**Problem**. In the copy you make, include no pictures, and transcribe every record exactly.

[Before and after images]

↓↓↓

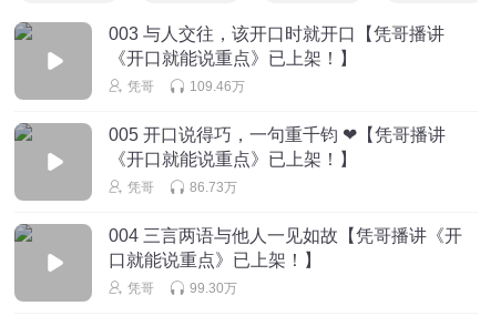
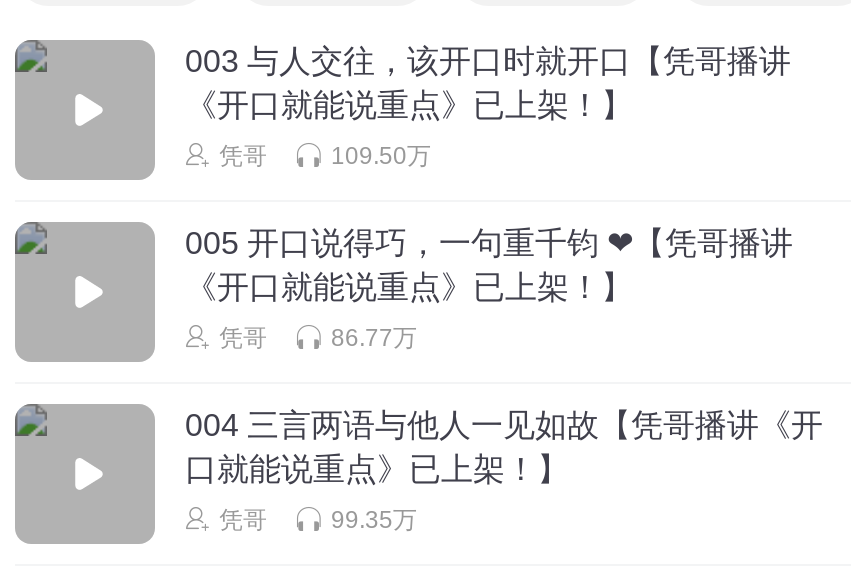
[190,78,245,94] 109.46万 -> [331,141,431,169] 109.50万
[190,179,237,195] 86.73万 -> [331,323,417,351] 86.77万
[190,280,237,295] 99.30万 -> [331,505,417,533] 99.35万

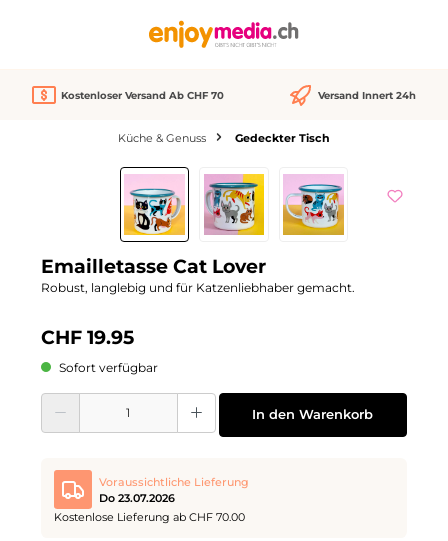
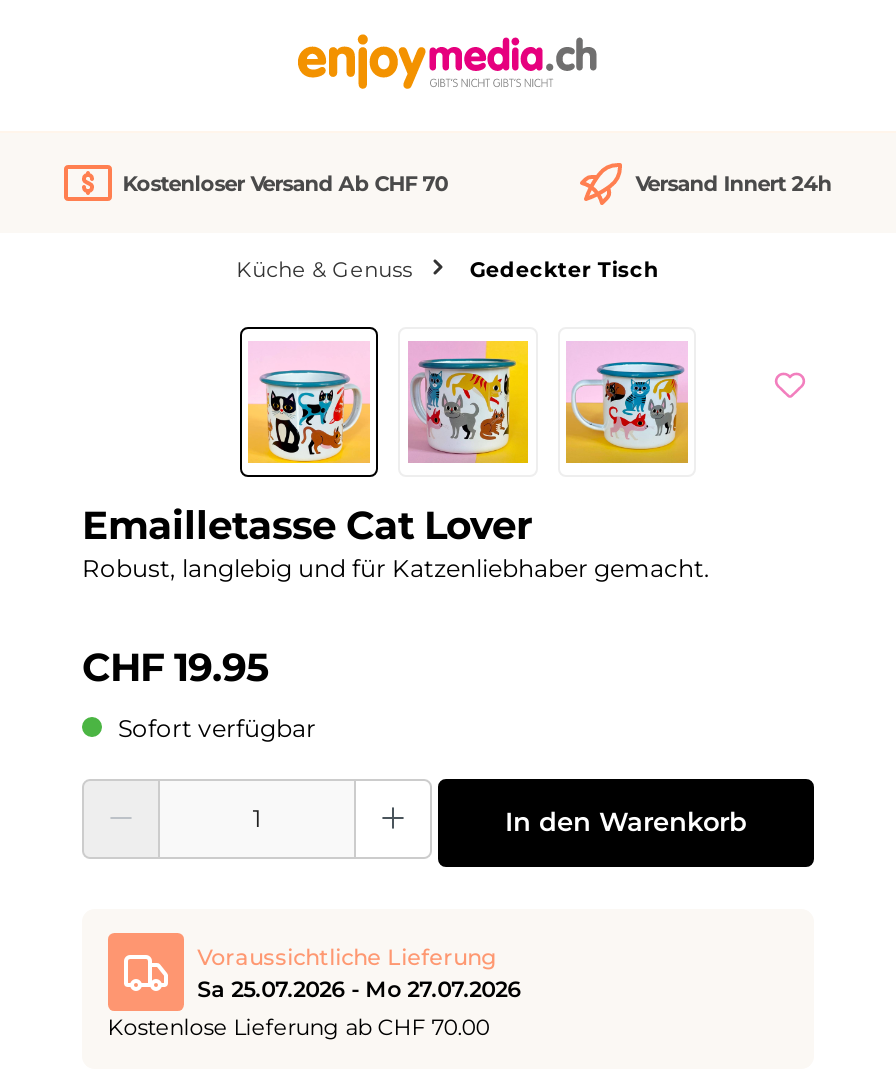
[99,491,175,505] Do 23.07.2026 -> [197,974,521,1002] Sa 25.07.2026 - Mo 27.07.2026

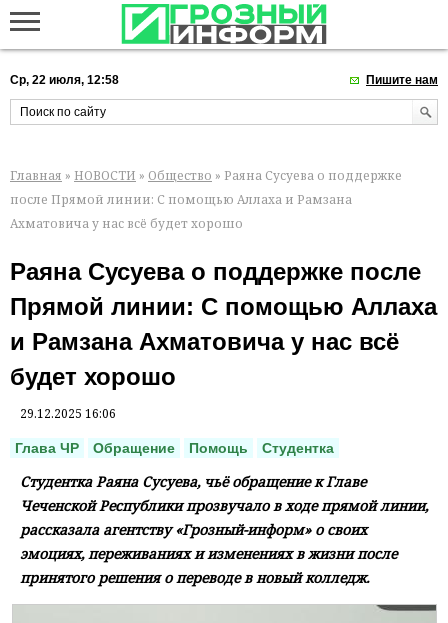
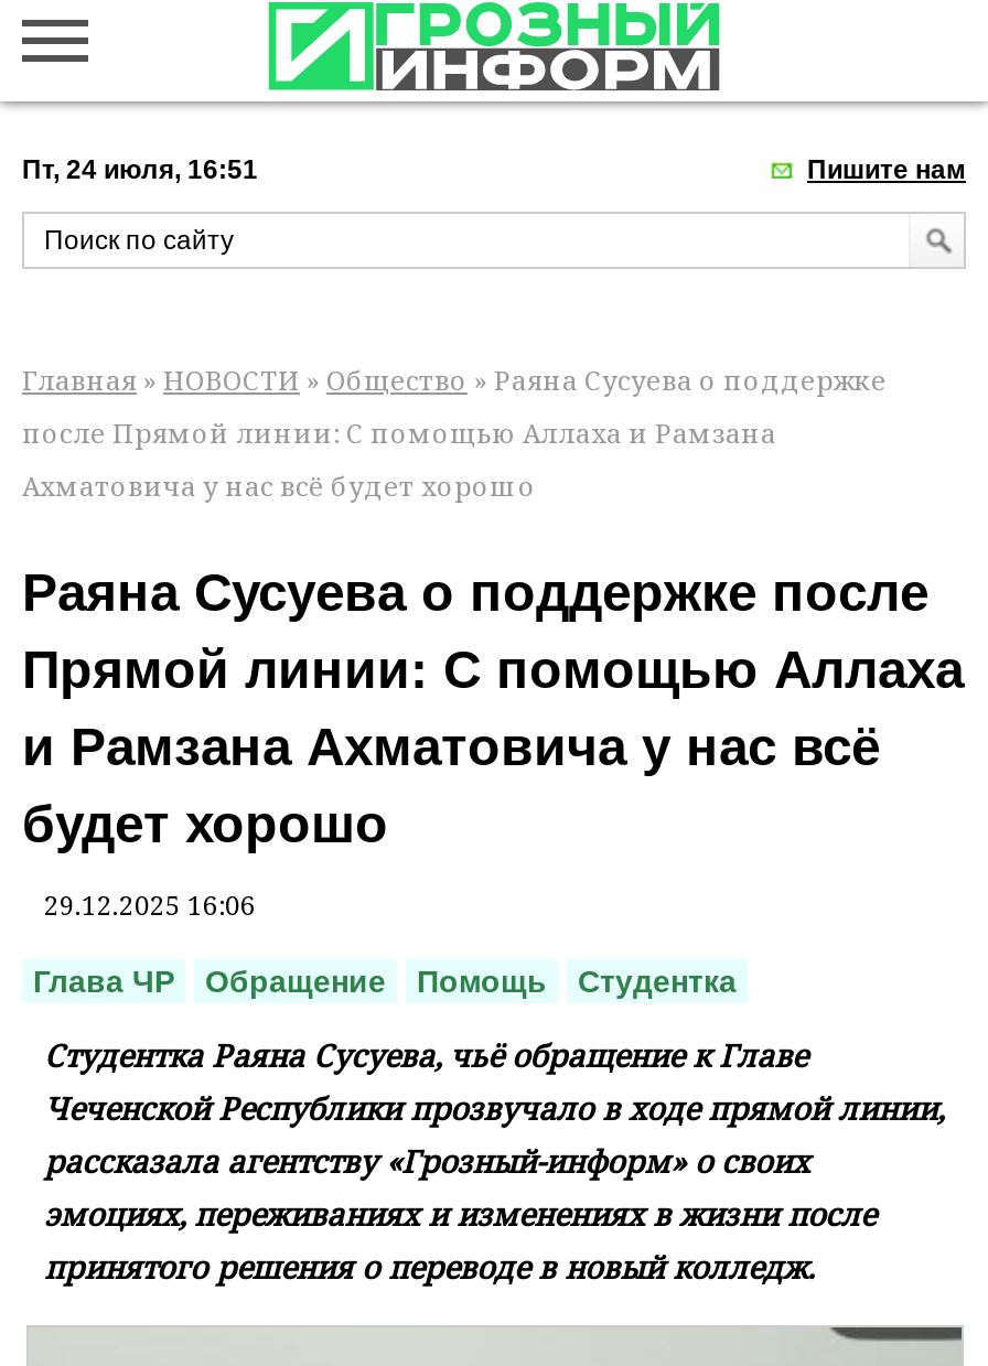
[10,73,119,87] Ср, 22 июля, 12:58 -> [22,154,258,185] Пт, 24 июля, 16:51

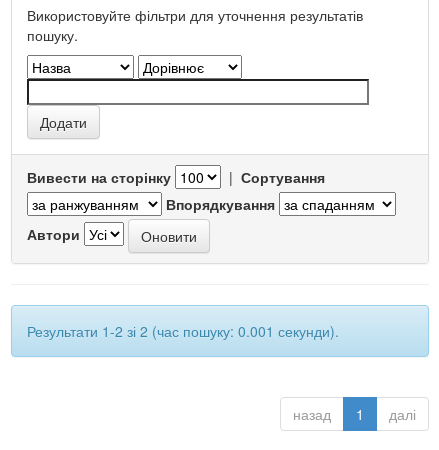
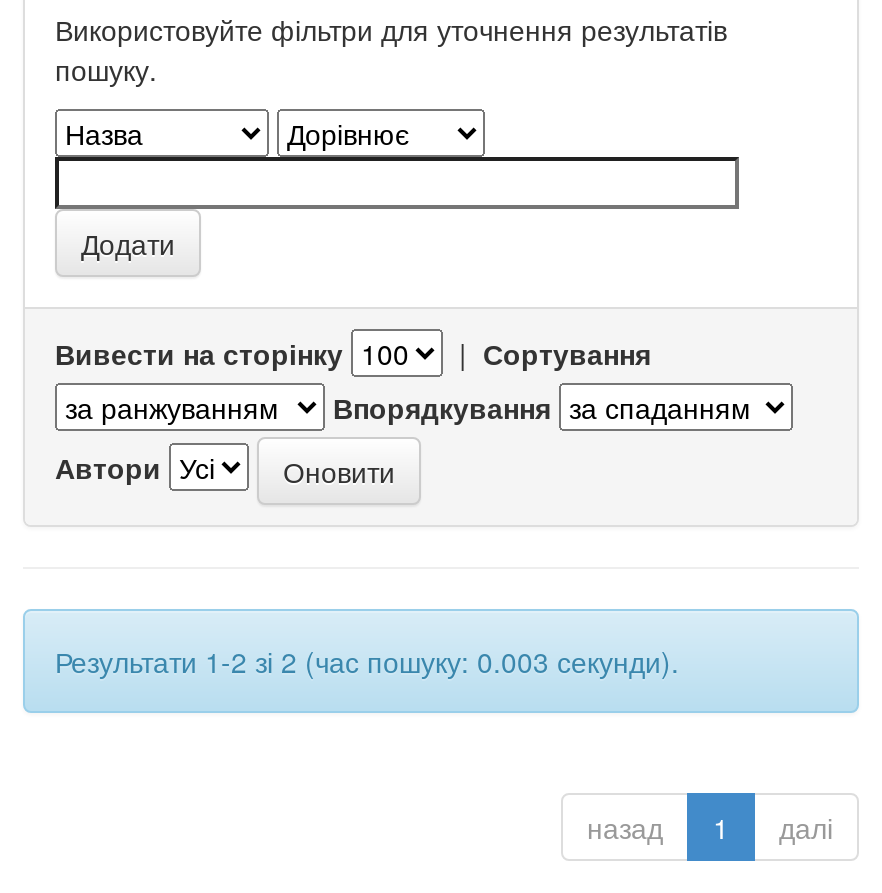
[27,321,339,341] Результати 1-2 зі 2 (час пошуку: 0.001 секунди). -> [55,641,679,681] Результати 1-2 зі 2 (час пошуку: 0.003 секунди).

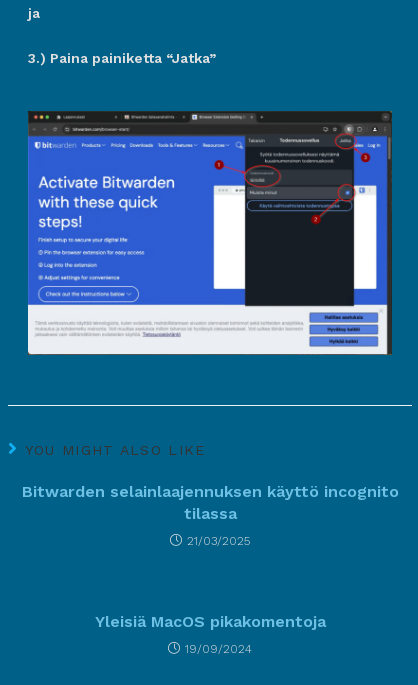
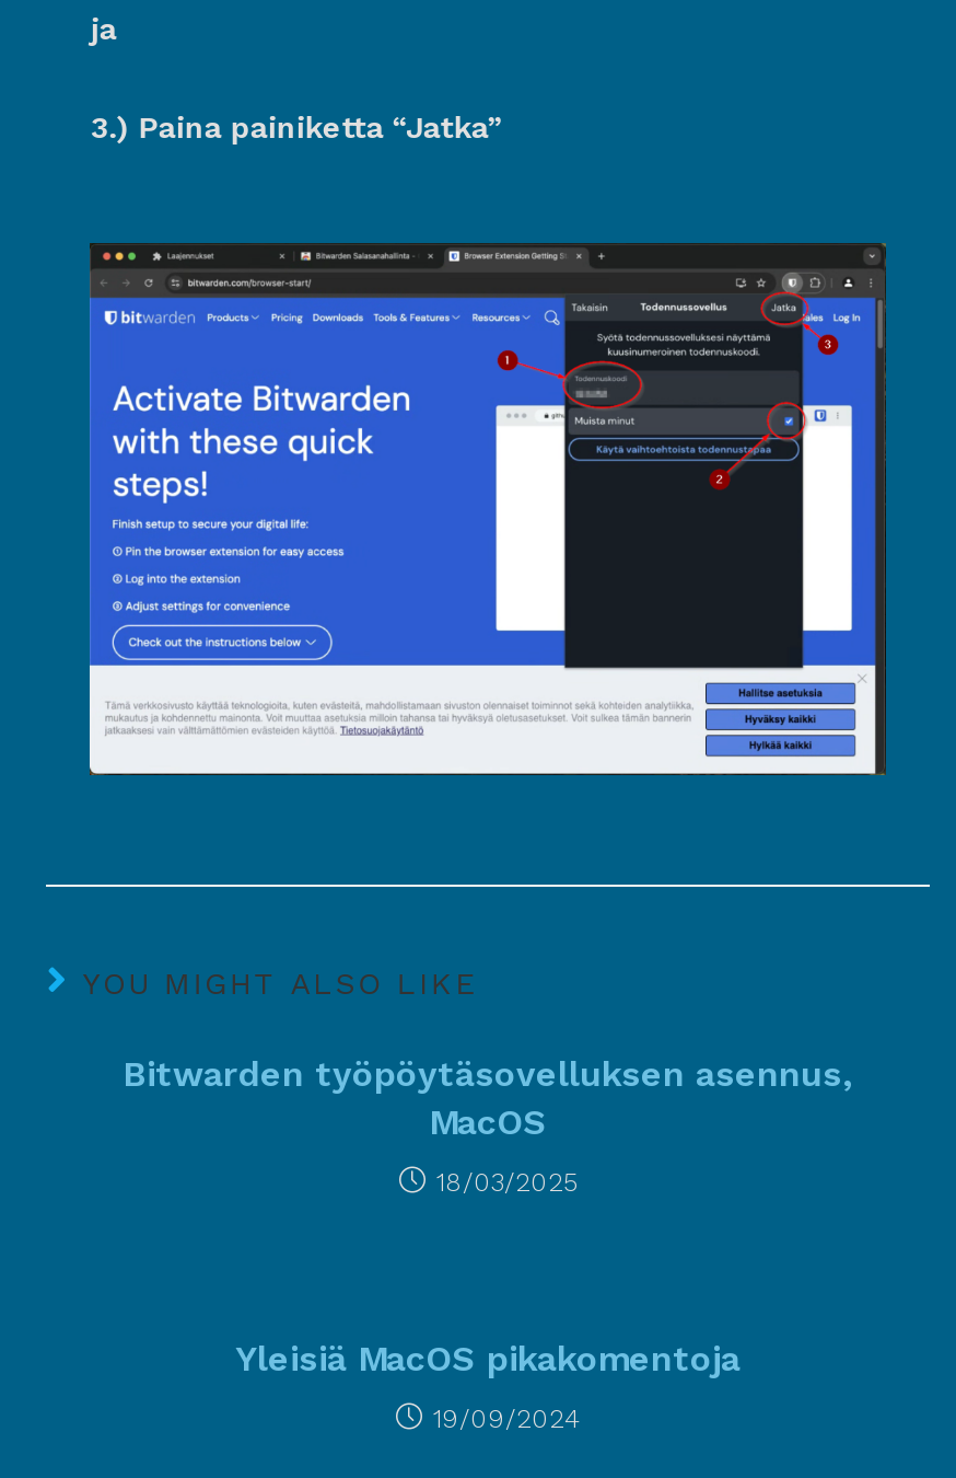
[22,482,398,523] Bitwarden selainlaajennuksen käyttö incognito | tilassa -> [123,1053,853,1143] Bitwarden työpöytäsovelluksen asennus, | MacOS
[187,534,250,548] 21/03/2025 -> [436,1167,576,1198] 18/03/2025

↑↑↑

**Reply**.
[190,78,245,94] 109.46万 -> [331,141,431,169] 109.50万
[190,179,237,195] 86.73万 -> [331,323,417,351] 86.77万
[190,280,237,295] 99.30万 -> [331,505,417,533] 99.35万

[99,491,175,505] Do 23.07.2026 -> [197,974,521,1002] Sa 25.07.2026 - Mo 27.07.2026

[10,73,119,87] Ср, 22 июля, 12:58 -> [22,154,258,185] Пт, 24 июля, 16:51

[27,321,339,341] Результати 1-2 зі 2 (час пошуку: 0.001 секунди). -> [55,641,679,681] Результати 1-2 зі 2 (час пошуку: 0.003 секунди).

[22,482,398,523] Bitwarden selainlaajennuksen käyttö incognito | tilassa -> [123,1053,853,1143] Bitwarden työpöytäsovelluksen asennus, | MacOS
[187,534,250,548] 21/03/2025 -> [436,1167,576,1198] 18/03/2025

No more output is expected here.